Sempre a fungar, a D. Adélia, um tique que lhe ficou desde que aquele malandro se negou a casar, mesmo nas vésperas da boda. Tudo pronto. Convites feitos. Sala alugada para o repasto, hora aprazada com o padre. O fato da noiva, lindo, de um branco virgem, mais virgem do que ela que se entregara àquele pedaço de homem, moreno e peludo, com uns olhos de botar fogo. Os papéis já estavam a correr, qual era o problema, eram praticamente casados, assim às escondidas tinha mais sabor, nunca haveriam de esquecer aquela tarde. Verdade seja dita que D. Adélia nunca esqueceu o Sol, a figueira, o caminho onde há muito ninguém punha o pé e ela pôs as costas, o rosto dele colado no céu como o de um anjo protector. Nunca esqueceu, não, num misto de raiva e prazer revividos, mesmo as coisas más têm o seu lado bom, dizia ela, sempre dada a lugares comuns, a frases já feitas e bem entendíveis.
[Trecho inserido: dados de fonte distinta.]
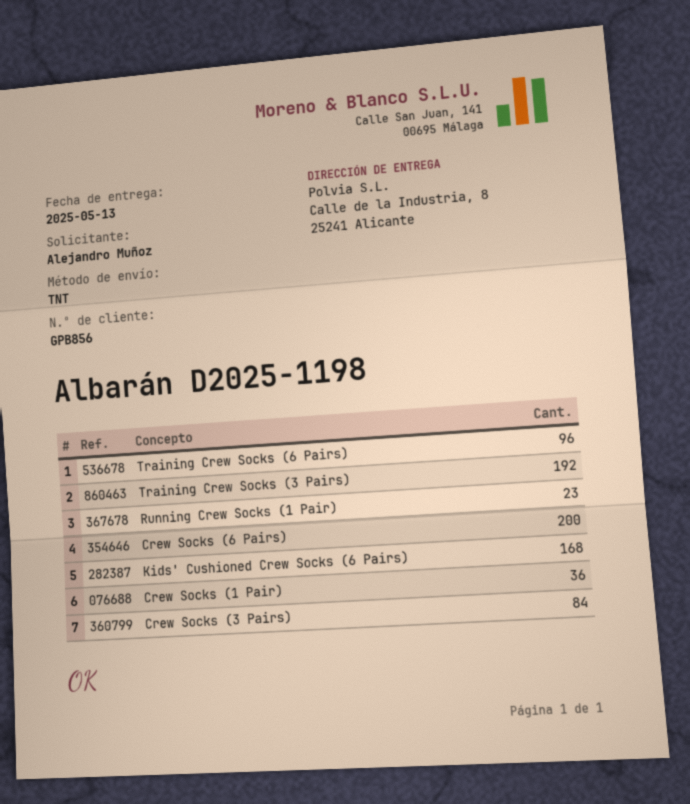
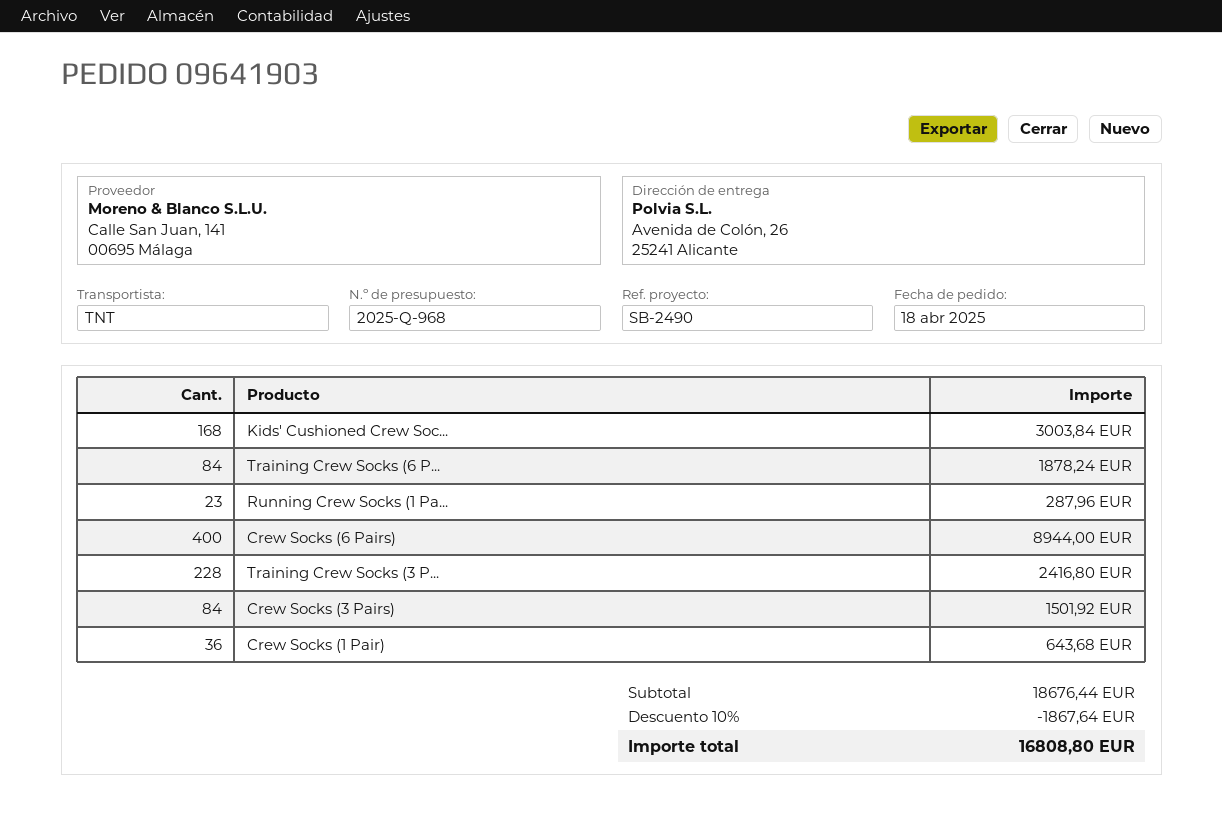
ship to: Calle de la Industria, 8, 25241 Alicante -> Avenida de Colón, 26, 25241 Alicante
Training Crew Socks (6 Pairs): 96 -> 84
Training Crew Socks (3 Pairs): 192 -> 228
Crew Socks (6 Pairs): 200 -> 400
Não casou com ele nem com mais nenhum, que os homens do seu tempo só casavam “com relva fresca e não com terra pisada”, frase que ela ouviu um dia e lhe deixou uma cicatriz no meio do peito. Se era grande a crueldade dos homens, senhores do destino das mulheres que usavam e deitavam fora, sem remorso nem castigo, não era menor a perfídia das mulheres que censuravam as perdidas, as de má cabeça, oferecidas aos homens que não resistiam à tentação, se queriam mostrar-se homens de verdade. Não teve o que se chama de marido, mas foi tendo os seus devaneios, os seus arranjinhos, que ela, quando era nova e não fungava, até era bem jeitosa, de cintura fina e traseiro alçado, a provocar dichotes aos machos, que não perdiam ocasião de afirmarem seus gostos, suas tendências inequívocas de bom acasalamento.

Veio parar àquela Casa de Hóspedes, vinda de outras, que paragem não tinha, em busca do que perdera, de si mesma perdida.